Menjadi
kejutan akhir tahun 2015, sebuah buku berjudul Sketsa Sebuah Senyum dihadiahkan kepadaku. Tak nyana, sebab Elisa
Koraag, penulisnya, telah memilihku menjadi salah satu penerima bukunya, tanpa kutahu
alasan apa ia memilihku. Senang tentunya, dapat tambahan ilmu dari seorang
pecandu puisi yang telah berkelana ke banyak kota untuk membaca puisi.
Sebuah
buku mungil dengan cover putih
bersih, dihiasi sebuah sketsa kepala feminin dari seorang perempuan bergincu
merah. Penasaran ingin segera melahap lembar demi lembar, mengunyah dan menelan
isinya tanpa sisa.
Menyimak
ungkapan pada pengantarnya, alasan utama lahirnya buku ini adalah sebagai tanda,
Elisa Koraag, berulang tahun ke-50, telah
menorehkan jejak pemikiran dan ungkapan rasa sebagaimana tertuang dalam puisi
yang ditulisnya. Bertahan dalam keabadian, bahkan sepeninggalnya kelak.
Entah
disengaja atau tidak –tampaknya disengaja- bukunya berisi 50 judul puisi,
selaras dengan jumlah umurnya pada saat buku ini terbit. Tidak dijelaskan apa
alasan ia memilih judul Sketsa Sebuah
Senyum.
Tapi
alasan itu terjawab, setelah membaca puisinya dari judul yang sama di halaman
73. Ia berkisah tentang penantian di ujung senja dalam balutan duka yang lama
ia simpan.

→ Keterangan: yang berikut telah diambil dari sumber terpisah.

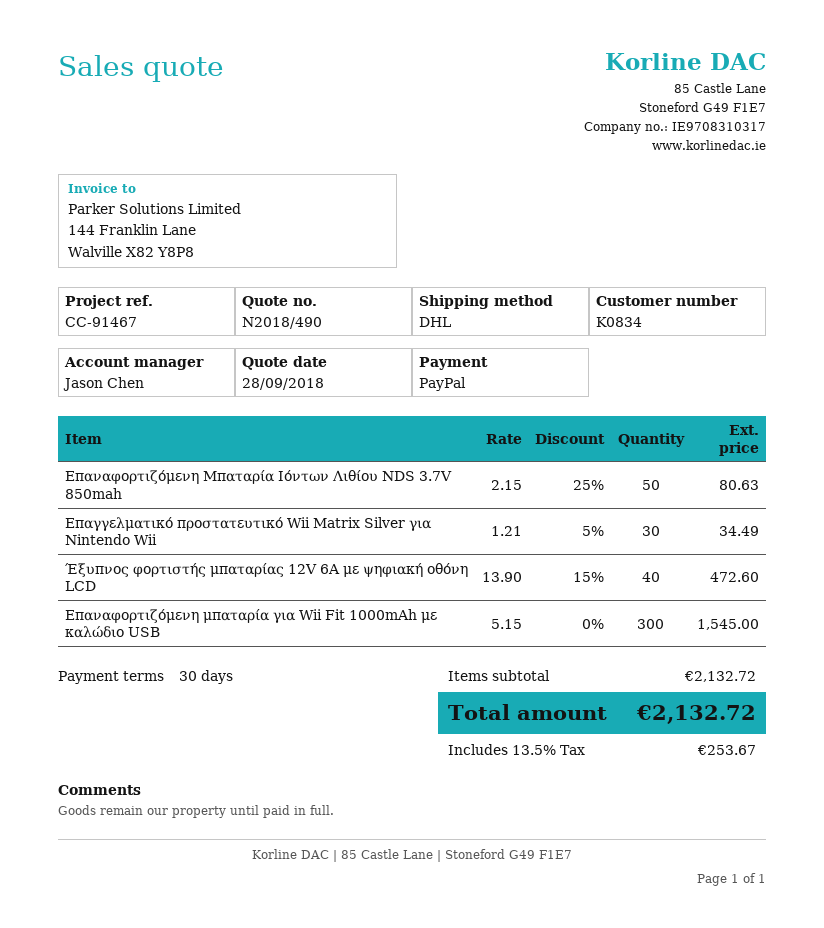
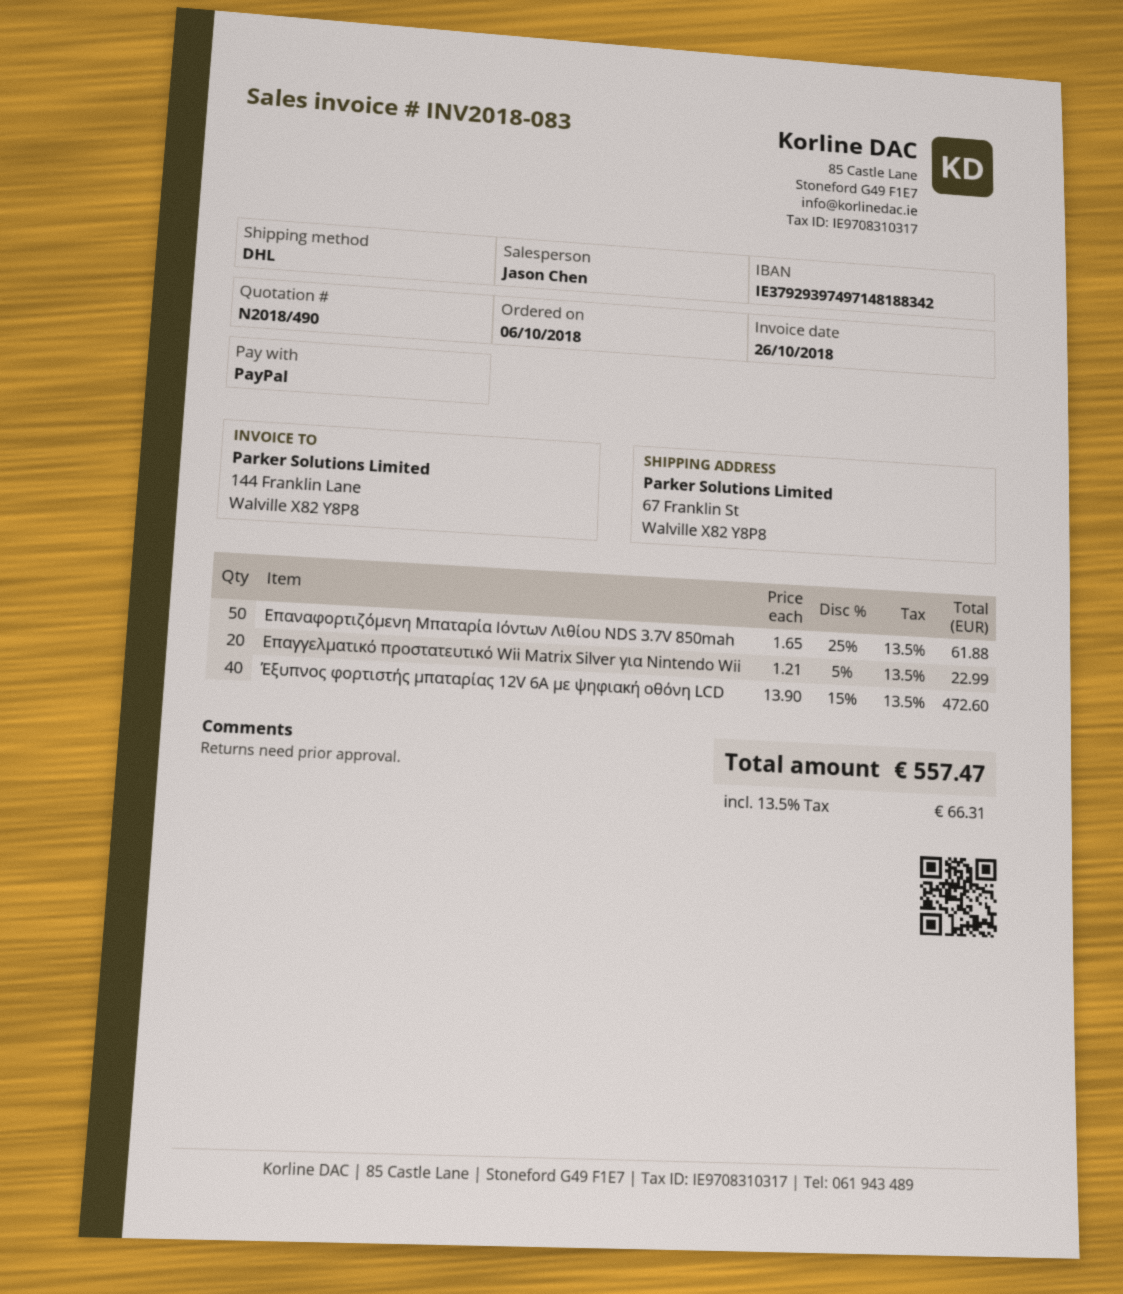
Επαναφορτιζόμενη Μπαταρία Ιόντων Λιθίου NDS 3.7V 850mah: 50 x 2.15 - 25% = 80.63 -> 50 x 1.65 - 25% = 61.88
Επαγγελματικό προστατευτικό Wii Matrix Silver για Nintendo Wii: 30 x 1.21 - 5% = 34.49 -> 20 x 1.21 - 5% = 22.99
Επαναφορτιζόμενη μπαταρία για Wii Fit 1000mAh με καλώδιο USB: 300 x 5.15 = 1545.00 -> none
tax: 13.5% = 253.67 -> 13.5% = 66.31
total: 2132.72 -> 557.47

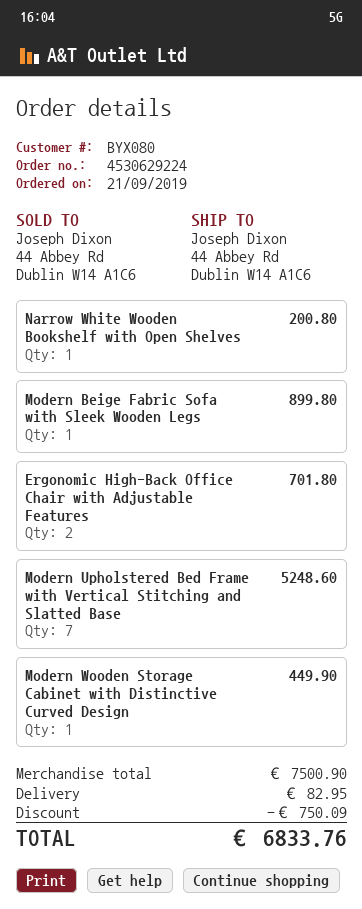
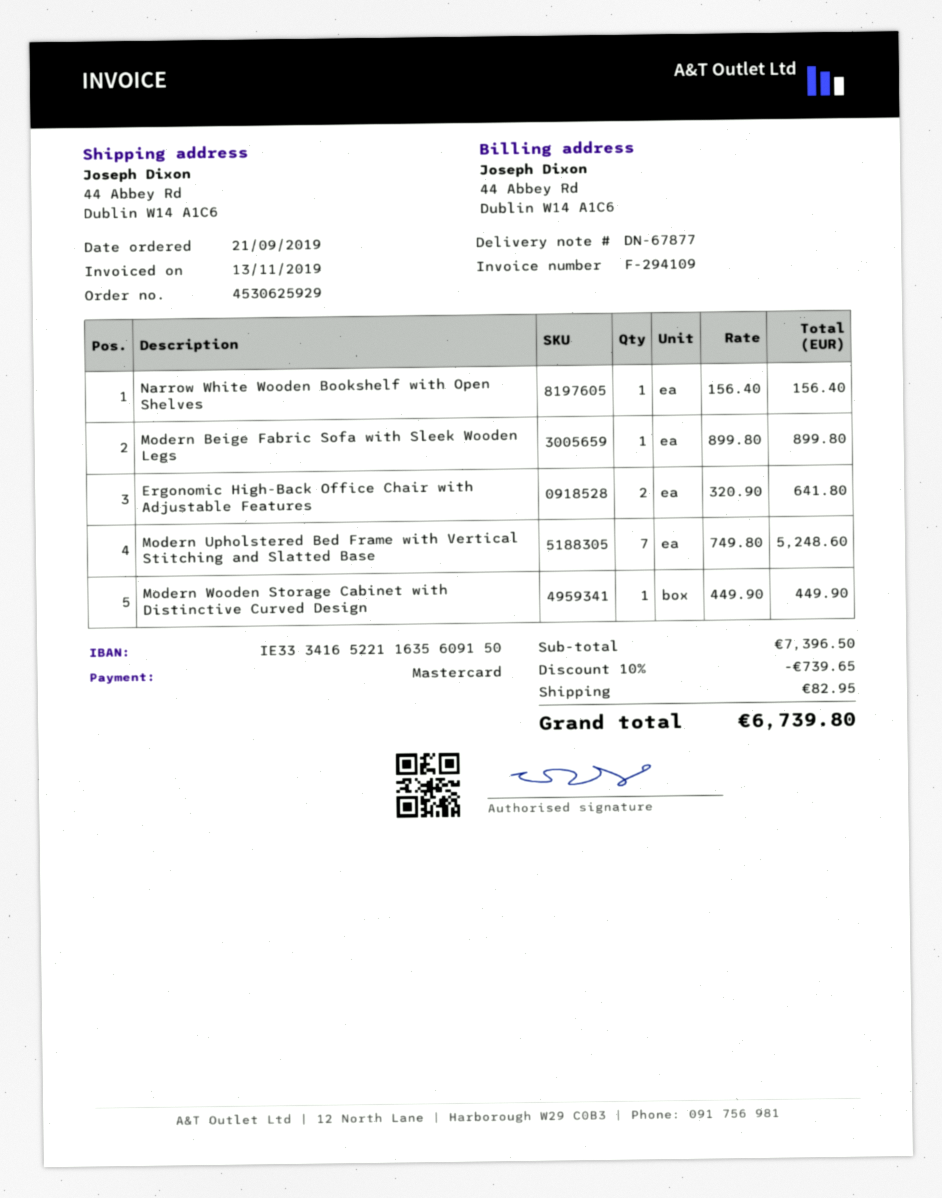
order number: 4530629224 -> 4530625929
Narrow White Wooden Bookshelf with Open Shelves: 1 for 200.80 -> 1 for 156.40
Ergonomic High-Back Office Chair with Adjustable Features: 2 for 701.80 -> 2 for 641.80
subtotal: 7500.90 -> 7396.50
discount: 750.09 -> 739.65
total: 6833.76 -> 6739.80

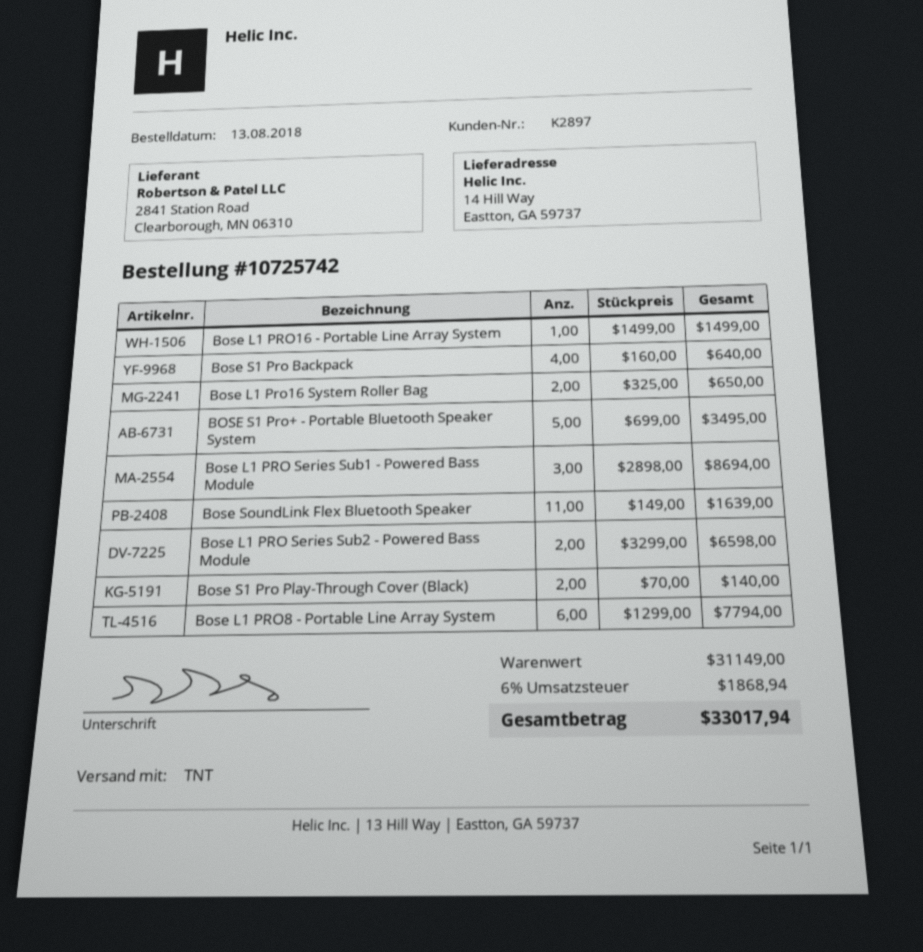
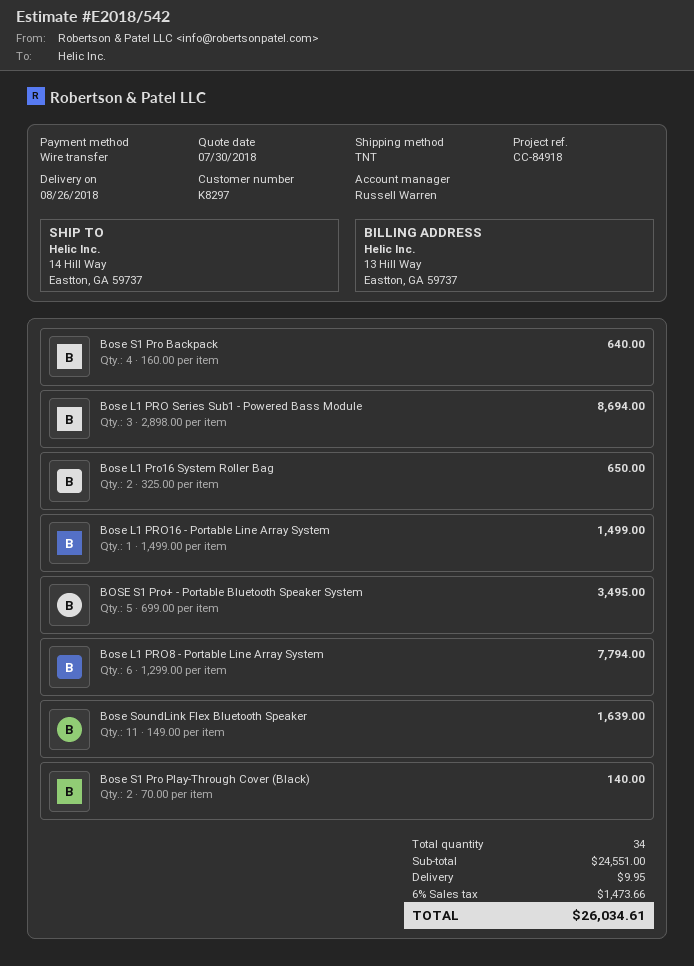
customer number: K2897 -> K8297
Bose L1 PRO Series Sub2 - Powered Bass Module: 2 x 3299.00 = 6598.00 -> none
subtotal: 31149.00 -> 24551.00
shipping: none -> 9.95
tax: 6% = 1868.94 -> 6% = 1473.66
total: 33017.94 -> 26034.61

Sebagaimana ia tulis,
Kau tak akan lihat duka di telaga mataku
Karena
air telaga telah mengering
...........
Mimpi
yang kurajut telah menjadi permadani kesabaran
Yang
terbentangkan di jalan kehidupanku
Dan
sore ini kuberikan sebuah sketsa senyum
Tampaknya
puisi ini sangatlah spesial sehingga terpilih menjadi judul bukunya.
Aku
tercekat saat membaca lebih banyak lagi lembar demi lembarnya. Bahasanya lugas,
tegas, sederhana, tak bersayap ataupun penuh misteri sebagaimana biasa
digunakan penyair-penyair. Ini memudahkan pembaca menangkap dan memahami rasa
apa yang sedang Elisa remas dalam puisinya.
Seperti
rasa muaknya kepada para koruptor, bebas lepas ia tuangkan dalam beberapa judul
puisinya. Berapi-api begitu garang sebagaimana tertulis dalam Aku Harus Mencaci Atau Berdoa?
Kalian
tak lebih dari tikus got jorok dan berpenyakit
Kalian
menjilat bokong berlemak, berisi tai para penyogok
Yang
tertawa di atas derita rakyat atas sejumlah proyek fiktif
(halaman 18)
Ini
semacam kegalauan berat, sampai-sampai ia menutup puisi ini dengan bait,
Aku
harus mencaci atau berdoa?
Mencaci
kebiadaban kalian
Atau
berdoa agar kalian disambar petir
(halaman 19)
Elisa
juga gemas melihat ketimpangan-ketimpangan sosial yang tak berpihak kepada si
miskin, kaum perempuan, dan masalah sumber daya alam Indonesia. Darahnya menggelegak.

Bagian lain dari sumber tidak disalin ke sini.